- Cyfarthfa Location within Merthyr Tydfil
- Population: 6,869 (2011)
- OS grid reference: SO034067
- Principal area: Merthyr Tydfil;
- Preserved county: Mid Glamorgan;
- Country: Wales
- Sovereign state: United Kingdom
- Post town: Merthyr Tydfil
- Postcode district: CF48
- Dialling code: 01685
- Police: South Wales
- Fire: South Wales
- Ambulance: Welsh
- UK Parliament: Merthyr Tydfil and Aberdare;
- Senedd Cymru – Welsh Parliament: Merthyr Tydfil and Rhymney;

= Cyfarthfa =

Cyfarthfa is a community and electoral ward in the west of the town of Merthyr Tydfil in Merthyr Tydfil County Borough, Wales.

==Community==
Cyfarthfa mainly consists of the settlements of Gellideg and Heolgerrig and Rhyd-y-car area just west of Merthyr Tydfil town. It is mostly bordered to the east by the A470 trunk road and to the north by the 'Heads of the Valleys' A465. Cyfarthfa Castle is located just to the east in the neighbouring community of Park. Cyfarthfa has strong historical ties to the industrial past of Merthyr Tydfil, the site of Cyfarthfa Ironworks was just to the east, by the River Taff.

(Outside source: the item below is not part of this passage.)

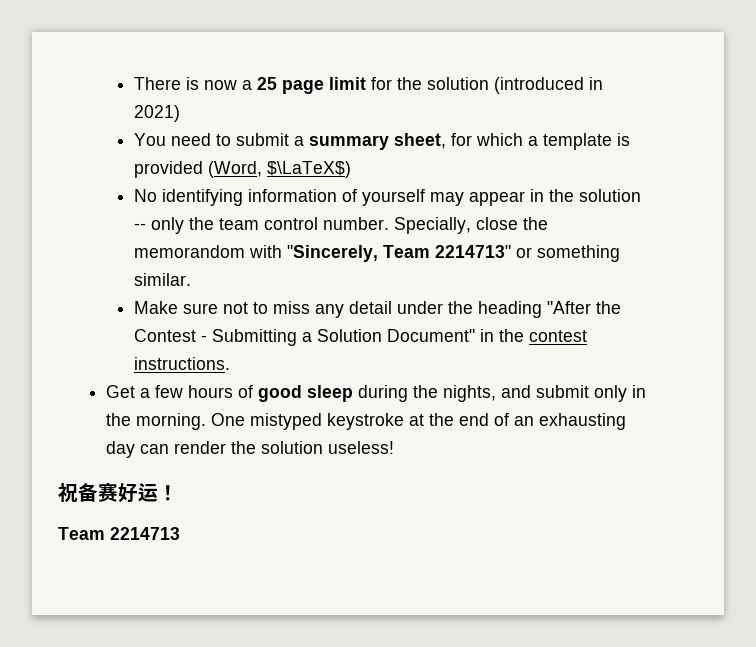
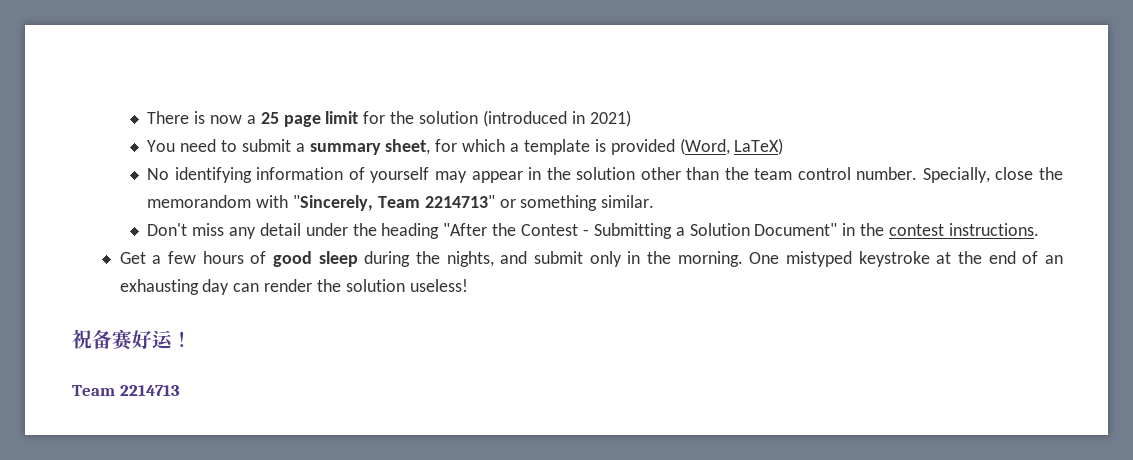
[267,161,352,178] $\LaTeX$) -> [734,138,784,155] LaTeX)
[134,217,185,234] -- only -> [640,167,720,180] other than
[134,301,269,314] Make sure not to -> [147,223,188,236] Don't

At the 2001 census, it had a population of 6141, increasing to 6,869 at the 2011 Census.

==Electoral ward==
Prior to 1995 Cyfarthfa was an electoral ward to Mid Glamorgan County Council (electing one councillor) and Merthyr Tydfil Borough Council.

Subsequent to 1995 Cyfarthfa became an electoral ward to Merthyr Tydfil County Borough Council, electing three councillors. Since 1995 the ward has largely elected Independent councillors standing under a variety of tickets, with the occasional Labour Party councillor. At the May 2017 elections the vote in Cyfarthfa was delayed until 8 June, because of the death of one of the candidates, Ieuan Harris. The result was seats being won by Geraint Thomas (Independent), Paul Brown (Merthyr Independents) and David Chaplin (Labour). The turnout was the highest in the borough, at 64%.

Following the May 2012 elections Cyfarthfa was represented by two Merthyr Independents. Councillor Les Elliott resigned only two months later on health grounds, triggering a by-election which took place on 15 November 2012. The by-election was won by Labour's Margaret Davies, who beat the replacement Merthyr Independents candidate by 21 votes.

Sitting Independent councillor, Paul Brown, died in February 2019, leading to a by-election being held on 11 April 2019.